Overview
Effective monitoring ensures your Headscale deployment remains healthy and performant. This guide covers health checks, metrics collection, log analysis, and alerting strategies.
Health Checks
Headscale Health Endpoint
Headscale exposes a health check endpoint for monitoring service status:
curl http://localhost:8000/health
Healthy Response
Unhealthy Response
Container Health Status
All services include Docker health checks:
# Check all container health
docker compose ps
# Detailed health status
docker inspect --format= '{{.State.Health.Status}}' headscale
docker inspect --format= '{{.State.Health.Status}}' headscale-db
docker inspect --format= '{{.State.Health.Status}}' nginx
Health checks run automatically:
Headscale : Every 30s (command: headscale health)
PostgreSQL : Every 10s (command: pg_isready)
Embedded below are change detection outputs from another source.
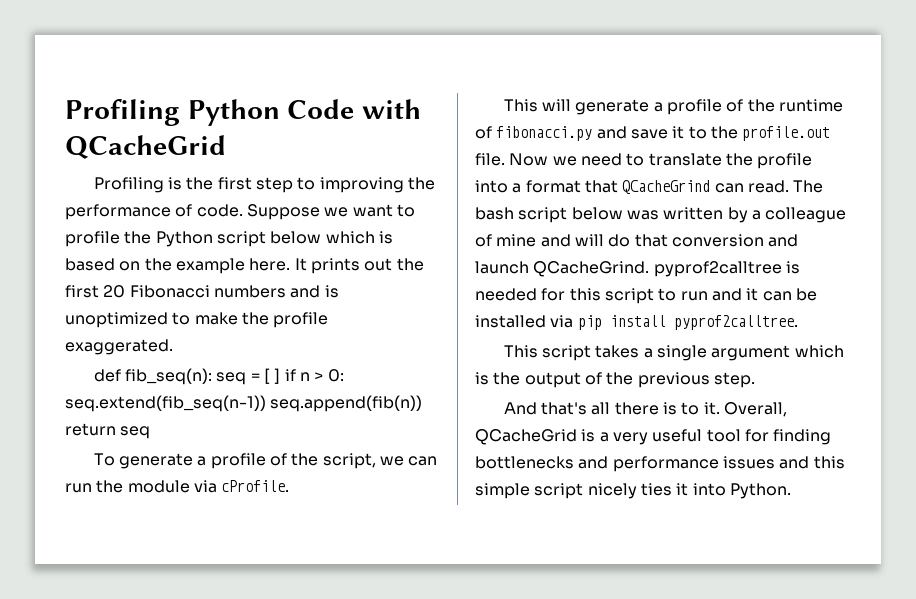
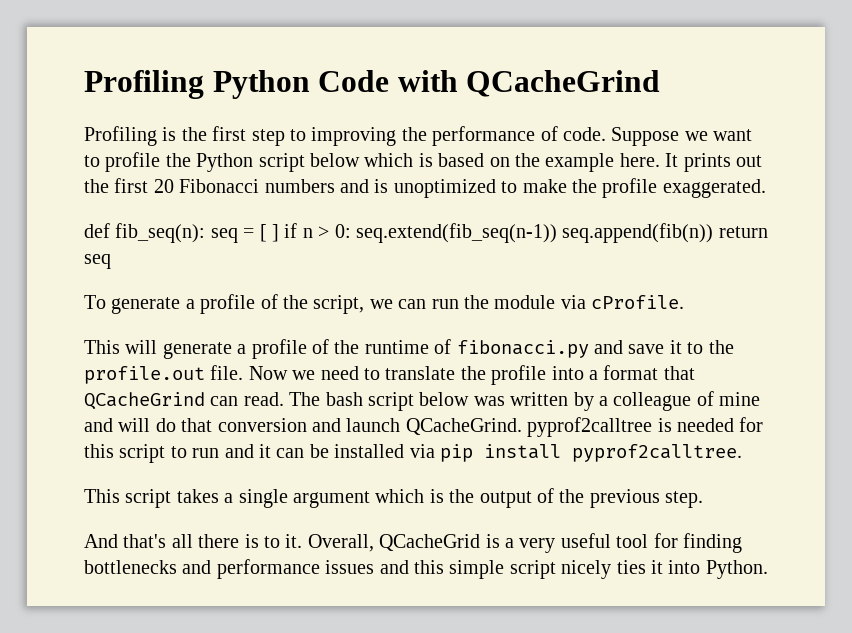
- Profiling Python Code with QCacheGrid
+ Profiling Python Code with QCacheGrind

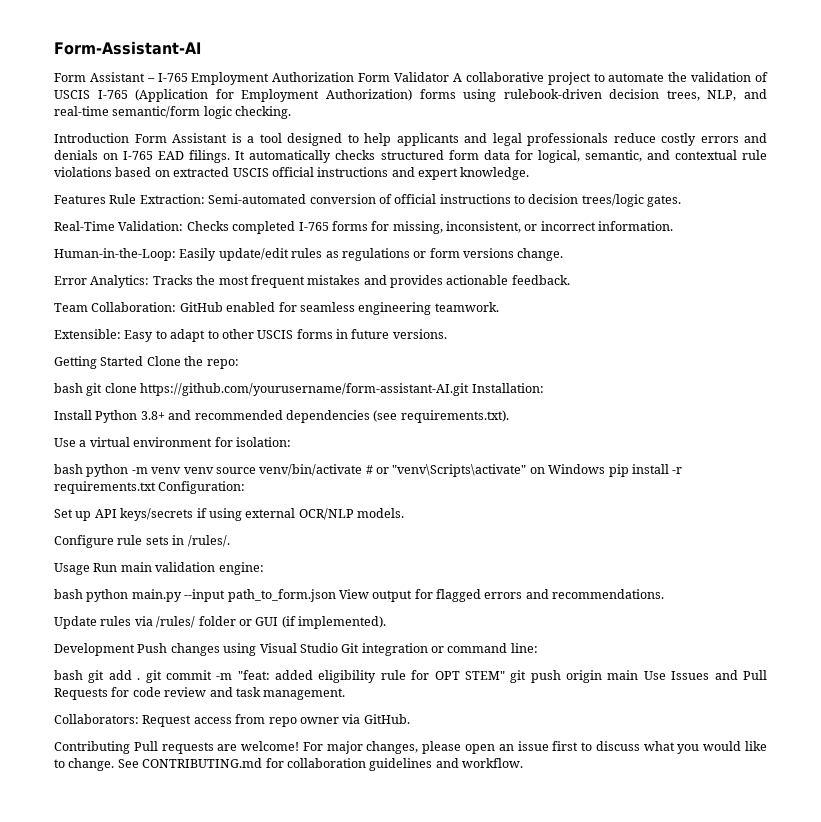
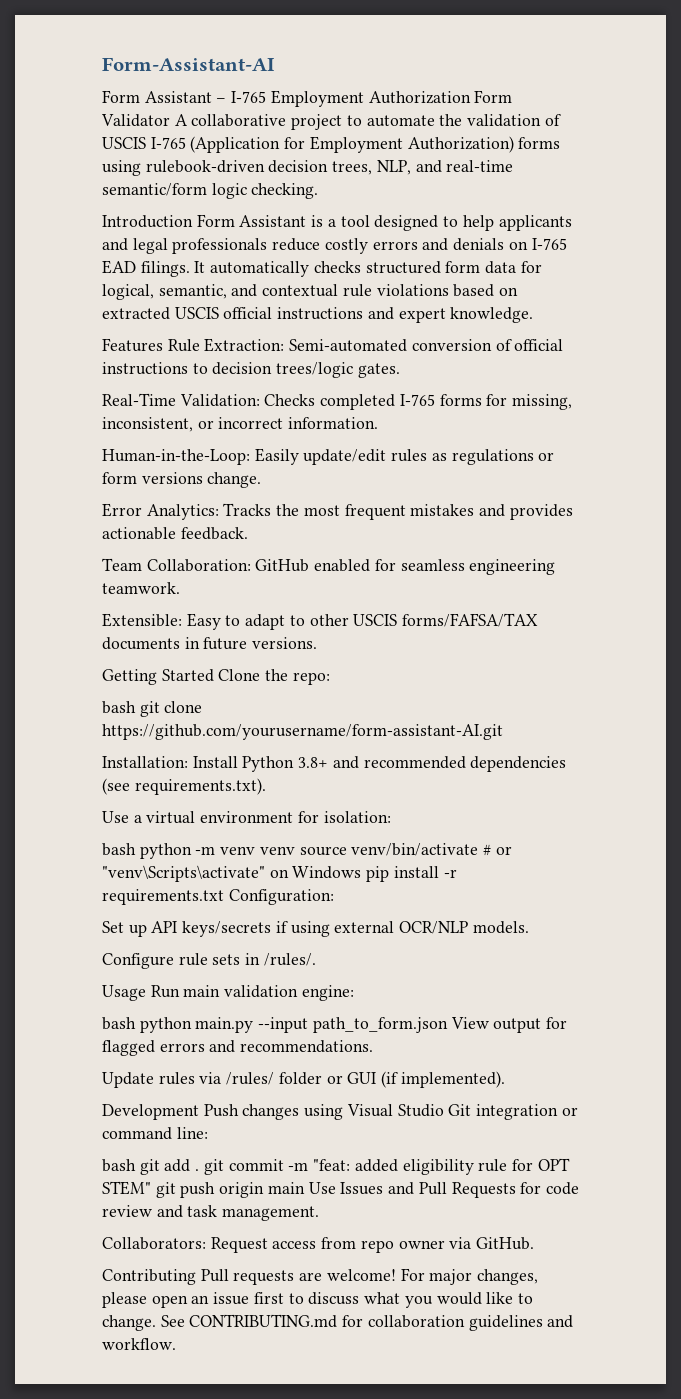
- Extensible: Easy to adapt to other USCIS forms in future versions.
+ Extensible: Easy to adapt to other USCIS forms/FAFSA/TAX documents in future versions.
- bash git clone https://github.com/yourusername/form-assistant-AI.git Installation:
- Install Python 3.8+ and recommended dependencies (see requirements.txt).
+ bash git clone https://github.com/yourusername/form-assistant-AI.git
+ Installation: Install Python 3.8+ and recommended dependencies (see requirements.txt).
nginx : Every 30s (HTTP check to /health)
Health Check Configuration
From docker-compose.yml:
headscale :
healthcheck :
test : [ CMD , headscale , health ]
interval : 30s
timeout : 10s
retries : 3
start_period : 10s
postgres :
healthcheck :
test : [ CMD-SHELL , "pg_isready -U headscale" ]
interval : 10s
timeout : 5s
retries : 5
nginx :
healthcheck :
test : [ CMD , wget , --quiet , --tries=1 , --spider , http://localhost:8080/health ]
interval : 30s
timeout : 5s
retries : 3
start_period : 10s
Prometheus Metrics
Headscale exposes Prometheus-compatible metrics for detailed monitoring.
Metrics Endpoint
Access metrics on port 9090 (localhost only for security):
# View all metrics
curl http://localhost:9090/metrics
# Filter specific metrics
curl http://localhost:9090/metrics | grep headscale_
Key Metrics
# Total registered nodes
headscale_nodes_total
# Nodes by state
headscale_nodes_registered
headscale_nodes_online
headscale_nodes_offline
# Node registration rate
rate(headscale_node_registrations_total[5m])
# Active connections
headscale_derp_connections_active
# Data transfer
headscale_network_bytes_sent_total
headscale_network_bytes_received_total
# Connection quality
headscale_connection_latency_seconds
# Request rate
rate(headscale_http_requests_total[1m])
# Request duration
headscale_http_request_duration_seconds
# Error rate
rate(headscale_http_requests_total{code=~"5.."}[5m])
# Database connections
headscale_db_connections_open
headscale_db_connections_idle
# Query duration
headscale_db_query_duration_seconds
# Connection pool
headscale_db_max_open_connections
Metrics Configuration
From config/config.yaml:
listen_addr : 0.0.0.0:8080
metrics_listen_addr : 0.0.0.0:9090
Metrics are bound to 0.0.0.0:9090 inside the container but exposed only to 127.0.0.1:9090 on the host via port mapping. Never expose metrics publicly without authentication.
Log Management
Viewing Logs
# All service logs
docker compose logs -f
# Specific service
docker compose logs -f headscale
docker compose logs -f postgres
docker compose logs -f nginx
# Last N lines
docker compose logs --tail 100 headscale
# With timestamps
docker compose logs -f --timestamps headscale
# Since specific time
docker compose logs --since 30m headscale
Log Levels
Configure logging in config/config.yaml:
log :
format : text # or: json
level : info # debug, info, warn, error
log :
format : json
level : info
Use JSON format for easier parsing by log aggregators. log :
format : text
level : debug
Use text format and debug level for troubleshooting.
Log Analysis
# Search for errors
docker compose logs headscale | grep -i error
# Count error occurrences
docker compose logs --since 24h headscale | grep -i error | wc -l
# Monitor for failed authentication
docker compose logs -f headscale | grep "authentication failed"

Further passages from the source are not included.